I am doing some memory tuning on my Spark job on YARN and I notice different settings would give different results and affect the outcome of the Spark job run. However, I am confused and do not understand completely why it happens and would appreciate if someone can provide me with some guidance and explanation.
I will provide some background information and post my questions and describe the cases that I have experienced after them below.
My environment setting were as below:
My code recursively filters an RDD to make it smaller (removing examples as part of an algorithm), then does mapToPair and collect to gather the results and save them within a list.
Why is a different error thrown and the job runs longer (for the second case) between the first and second case with only the executor memory being increased? Are the two errors linked in some way?

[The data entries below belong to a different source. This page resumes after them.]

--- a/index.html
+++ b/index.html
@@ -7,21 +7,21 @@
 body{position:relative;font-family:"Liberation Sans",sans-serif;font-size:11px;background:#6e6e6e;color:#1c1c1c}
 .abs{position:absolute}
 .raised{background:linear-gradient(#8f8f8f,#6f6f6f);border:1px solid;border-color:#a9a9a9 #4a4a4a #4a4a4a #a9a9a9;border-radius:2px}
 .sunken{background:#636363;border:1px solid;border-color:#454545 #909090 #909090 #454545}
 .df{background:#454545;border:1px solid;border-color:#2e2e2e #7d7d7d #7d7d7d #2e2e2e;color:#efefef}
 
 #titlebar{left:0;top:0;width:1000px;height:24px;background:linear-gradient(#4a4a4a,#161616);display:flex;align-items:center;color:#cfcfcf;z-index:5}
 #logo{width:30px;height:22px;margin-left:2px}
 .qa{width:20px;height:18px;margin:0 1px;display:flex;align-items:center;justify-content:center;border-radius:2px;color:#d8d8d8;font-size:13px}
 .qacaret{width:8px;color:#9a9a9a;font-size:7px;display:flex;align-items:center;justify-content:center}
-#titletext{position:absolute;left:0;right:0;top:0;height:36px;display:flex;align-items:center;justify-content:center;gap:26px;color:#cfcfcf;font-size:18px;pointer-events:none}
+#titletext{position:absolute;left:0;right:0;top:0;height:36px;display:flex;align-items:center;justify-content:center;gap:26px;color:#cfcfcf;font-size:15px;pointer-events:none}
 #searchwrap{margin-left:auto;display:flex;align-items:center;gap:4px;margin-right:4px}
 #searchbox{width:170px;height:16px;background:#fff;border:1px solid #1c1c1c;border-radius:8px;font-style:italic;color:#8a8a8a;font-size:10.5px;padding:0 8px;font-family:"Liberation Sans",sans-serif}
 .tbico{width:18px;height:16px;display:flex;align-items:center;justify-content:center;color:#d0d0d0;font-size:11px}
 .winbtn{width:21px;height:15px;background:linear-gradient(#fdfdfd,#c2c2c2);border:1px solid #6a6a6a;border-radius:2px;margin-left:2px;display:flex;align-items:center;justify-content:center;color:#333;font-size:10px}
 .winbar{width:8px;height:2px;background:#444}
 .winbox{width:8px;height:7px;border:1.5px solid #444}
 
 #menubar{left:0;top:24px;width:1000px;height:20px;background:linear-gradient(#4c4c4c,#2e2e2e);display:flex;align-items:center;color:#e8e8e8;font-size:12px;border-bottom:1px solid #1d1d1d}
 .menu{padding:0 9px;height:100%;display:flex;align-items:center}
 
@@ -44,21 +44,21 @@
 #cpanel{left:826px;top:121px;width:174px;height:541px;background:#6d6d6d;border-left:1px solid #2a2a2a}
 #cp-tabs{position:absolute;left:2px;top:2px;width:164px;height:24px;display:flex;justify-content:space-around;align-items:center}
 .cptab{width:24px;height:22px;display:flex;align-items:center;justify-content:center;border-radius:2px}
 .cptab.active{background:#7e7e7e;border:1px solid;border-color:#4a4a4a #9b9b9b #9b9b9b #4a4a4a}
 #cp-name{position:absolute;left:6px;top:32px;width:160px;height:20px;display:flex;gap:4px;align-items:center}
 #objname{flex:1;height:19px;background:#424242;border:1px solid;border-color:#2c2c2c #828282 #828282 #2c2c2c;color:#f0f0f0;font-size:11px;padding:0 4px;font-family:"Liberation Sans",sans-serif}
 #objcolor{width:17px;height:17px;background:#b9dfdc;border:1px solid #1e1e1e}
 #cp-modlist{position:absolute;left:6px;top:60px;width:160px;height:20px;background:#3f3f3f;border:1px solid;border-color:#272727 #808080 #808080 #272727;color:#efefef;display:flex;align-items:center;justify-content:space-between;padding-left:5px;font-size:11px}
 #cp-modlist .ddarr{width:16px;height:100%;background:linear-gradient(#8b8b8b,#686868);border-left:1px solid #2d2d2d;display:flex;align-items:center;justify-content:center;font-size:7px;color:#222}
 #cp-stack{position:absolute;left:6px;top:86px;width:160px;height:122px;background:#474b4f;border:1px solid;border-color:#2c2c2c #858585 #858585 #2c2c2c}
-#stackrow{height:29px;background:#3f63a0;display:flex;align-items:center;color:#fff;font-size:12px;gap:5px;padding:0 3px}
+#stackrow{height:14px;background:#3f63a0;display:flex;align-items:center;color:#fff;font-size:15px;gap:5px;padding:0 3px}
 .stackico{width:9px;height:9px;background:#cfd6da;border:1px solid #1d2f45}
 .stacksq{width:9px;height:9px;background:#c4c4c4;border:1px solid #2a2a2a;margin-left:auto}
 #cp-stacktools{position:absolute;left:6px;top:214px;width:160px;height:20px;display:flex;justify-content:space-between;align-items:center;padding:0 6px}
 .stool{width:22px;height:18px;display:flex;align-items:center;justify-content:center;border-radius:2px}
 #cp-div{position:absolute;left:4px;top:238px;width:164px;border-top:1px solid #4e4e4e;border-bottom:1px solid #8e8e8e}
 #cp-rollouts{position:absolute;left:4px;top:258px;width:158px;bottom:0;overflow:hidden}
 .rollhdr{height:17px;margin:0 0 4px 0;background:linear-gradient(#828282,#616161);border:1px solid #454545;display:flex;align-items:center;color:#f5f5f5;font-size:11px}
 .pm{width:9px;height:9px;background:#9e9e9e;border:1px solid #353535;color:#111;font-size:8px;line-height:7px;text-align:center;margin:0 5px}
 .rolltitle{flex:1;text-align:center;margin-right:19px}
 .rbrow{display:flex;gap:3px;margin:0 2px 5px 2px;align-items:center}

Both the third and fourth case succeeds and I understand that it is because I am giving more memory which solves the memory problems. However, in the third case,
spark.driver.memory + spark.yarn.driver.memoryOverhead = the memory that YARN will create a JVM
= 11g + (driverMemory * 0.07, with minimum of 384m) = 11g + 1.154g = 12.154g
So, from the formula, I can see that my job requires MEMORY_TOTAL of around 12.154g to run successfully which explains why I need more than 10g for the driver memory setting.
But for the fourth case,
spark.driver.memory + spark.yarn.driver.memoryOverhead = the memory that YARN will create a JVM
= 2 + (driverMemory * 0.07, with minimum of 384m) = 2g + 0.524g = 2.524g
It seems that just by increasing the memory overhead by a small amount of 1024(1g) it leads to the successful run of the job with driver memory of only 2g and the MEMORY_TOTAL is only 2.524g! Whereas without the overhead configuration, driver memory less than 11g fails but it doesn't make sense from the formula which is why I am confused.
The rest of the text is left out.